DESCRIPTION OF THE TASK - Please retype only the lines below that run from the one containing "subtotal: 3517.64 -> 3373.47" through the last line, both included, without altering a word.

(Collected data entries)

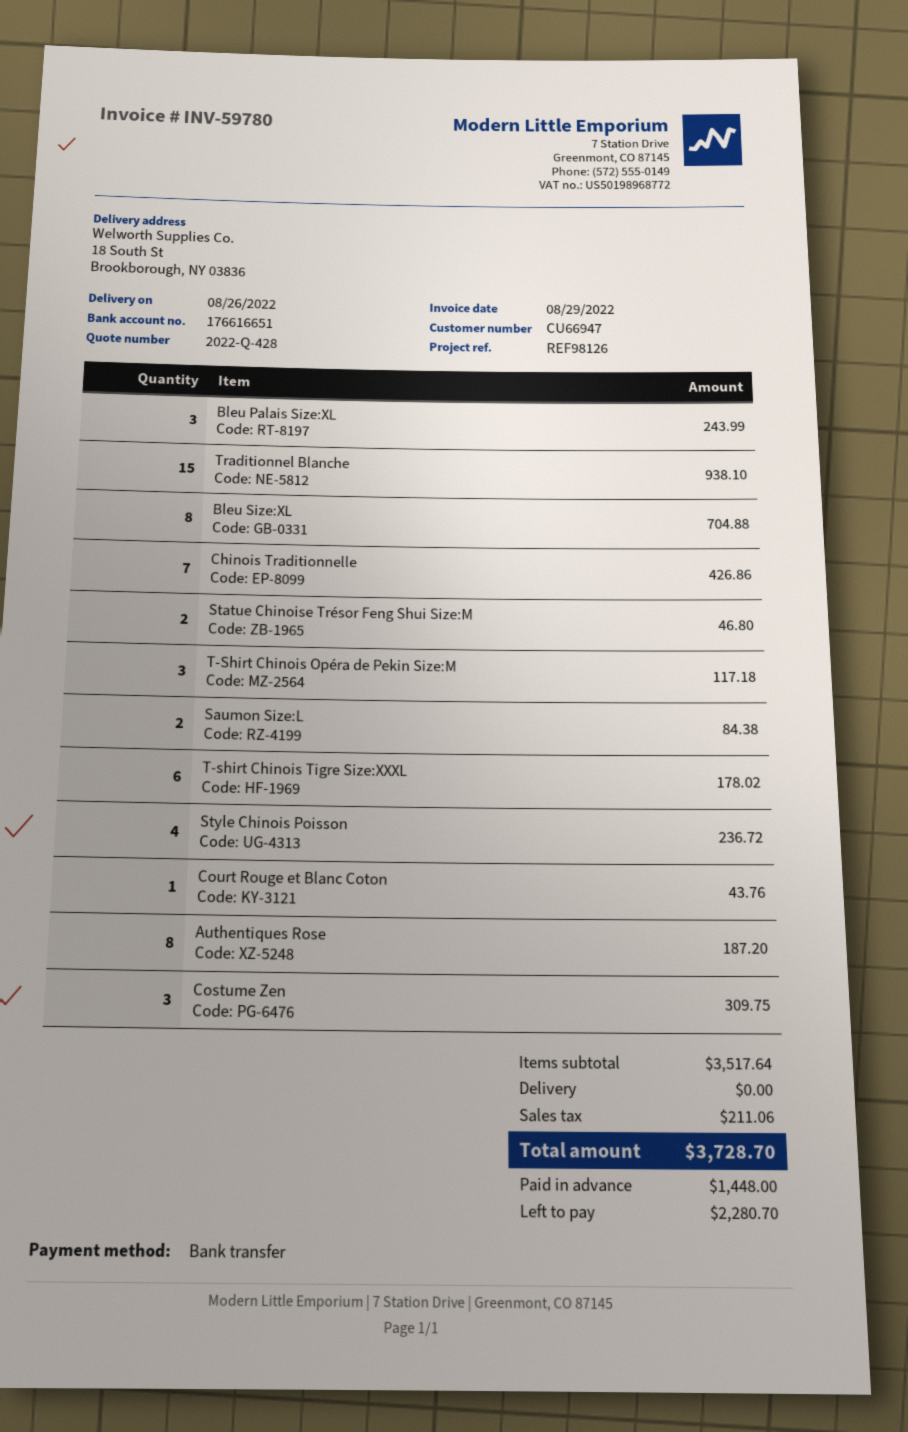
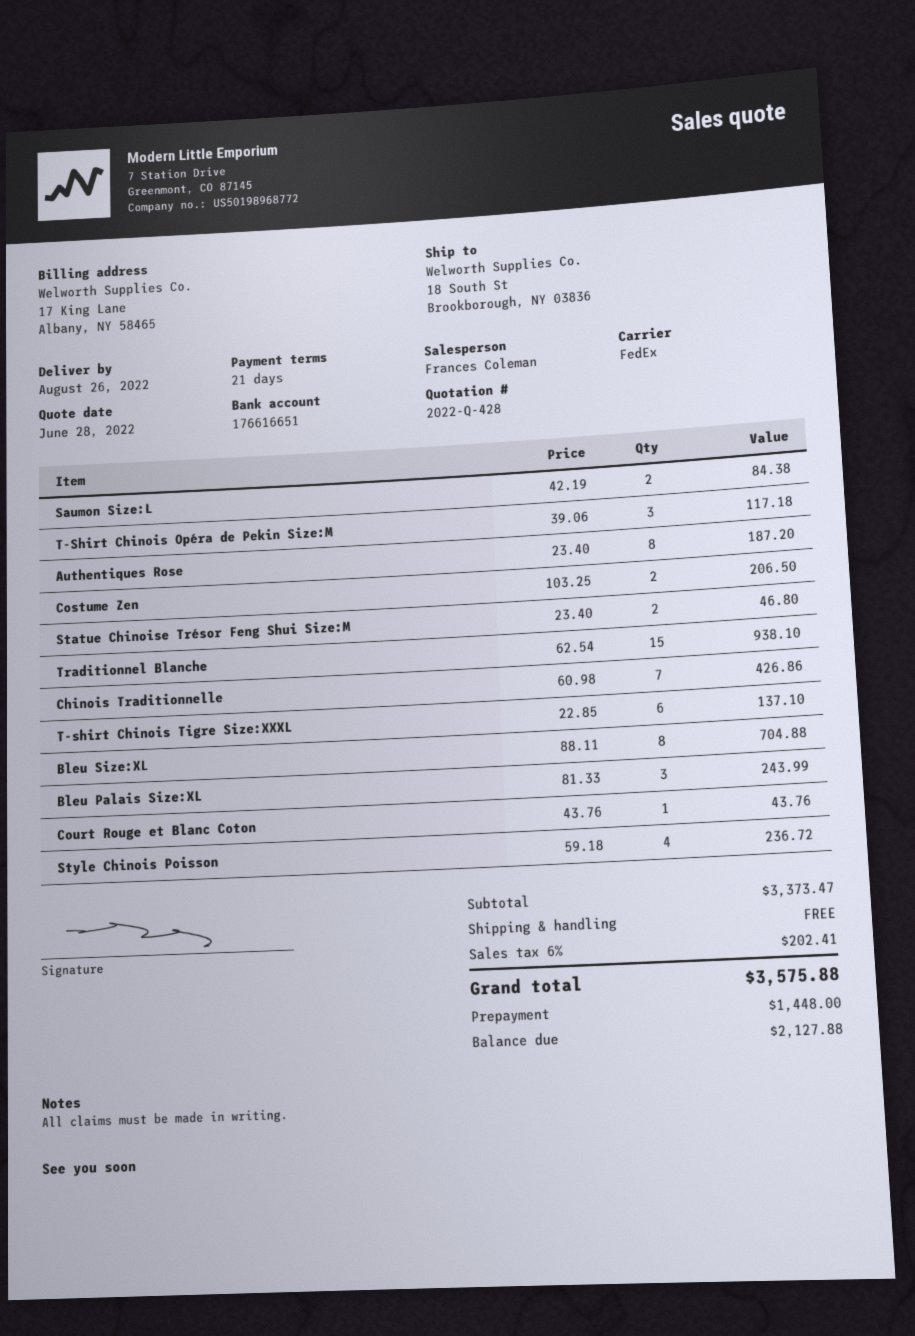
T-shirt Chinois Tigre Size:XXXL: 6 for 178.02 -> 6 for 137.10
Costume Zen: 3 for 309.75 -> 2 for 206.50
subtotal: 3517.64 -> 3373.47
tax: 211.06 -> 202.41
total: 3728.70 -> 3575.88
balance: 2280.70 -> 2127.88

RESULT OF THE EXERCISE -
subtotal: 3517.64 -> 3373.47
tax: 211.06 -> 202.41
total: 3728.70 -> 3575.88
balance: 2280.70 -> 2127.88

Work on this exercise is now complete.